Konjunktur: Wie die Bürokratie Europas Wirtschaft schwächt
Die hohen Inflationsraten belasten Konsumenten und Wirtschaft.
Foto: BloombergBrüssel. Hohe Inflation, steigende Zinsen, lähmende Bürokratie: Unternehmen leiden unter den ökonomischen Rahmenbedingungen in Europa und beklagen einen Verlust an Wettbewerbsfähigkeit. Besondere Unruhe herrscht im Mittelstand: In einem Brief an die EU-Kommission schreibt die Stiftung Familienunternehmen und Politik, die Firmen seien „in großer Sorge, weil Europa in seiner wirtschaftlichen Dynamik hinter andere Weltregionen zurückgefallen ist“.

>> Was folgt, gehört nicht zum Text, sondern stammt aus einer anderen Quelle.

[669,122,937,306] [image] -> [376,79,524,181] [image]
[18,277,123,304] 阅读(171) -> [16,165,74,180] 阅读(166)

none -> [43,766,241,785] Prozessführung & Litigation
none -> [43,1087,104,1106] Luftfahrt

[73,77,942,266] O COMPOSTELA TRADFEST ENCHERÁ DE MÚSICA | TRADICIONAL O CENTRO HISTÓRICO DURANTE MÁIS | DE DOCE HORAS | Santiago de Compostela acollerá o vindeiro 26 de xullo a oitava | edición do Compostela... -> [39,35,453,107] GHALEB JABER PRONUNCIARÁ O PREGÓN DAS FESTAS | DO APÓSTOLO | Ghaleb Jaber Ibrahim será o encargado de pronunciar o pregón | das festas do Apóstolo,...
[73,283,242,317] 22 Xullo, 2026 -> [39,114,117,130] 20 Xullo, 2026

Aktuelle Konjunkturzahlen bestätigen diese Einschätzung: In ihrer Herbstprognose senkte die EU-Kommission am Mittwoch ihre Wachstumserwartungen. Für das laufende Jahr sagt sie nur noch ein Wachstum des Bruttoinlandprodukts (BIP) von 0,6 Prozent voraus – das sind 0,2 Prozentpunkte weniger als noch im Sommer erwartet.
Auch im kommenden Jahr soll die Wirtschaftsleistung langsamer wachsen – um 1,3 statt 1,4 Prozent. Die Bundesrepublik, lange Wachstumstreiber der EU, hinkt auch dem Rest Europas noch hinterher. 2023 wird die deutsche Wirtschaftskraft um 0,3 Prozent schrumpfen und 2023 mit 0,8 Prozent Wachstum erneut zu den Schlusslichtern zählen. Aus Sicht der Unternehmen ist klar: Neben makroökonomischen Faktoren wie Kaufkraftverluste durch hohe Energiepreise ist die europäische Bürokratie ein zentrales Hemmnis im internationalen Wettbewerb mit China und den USA.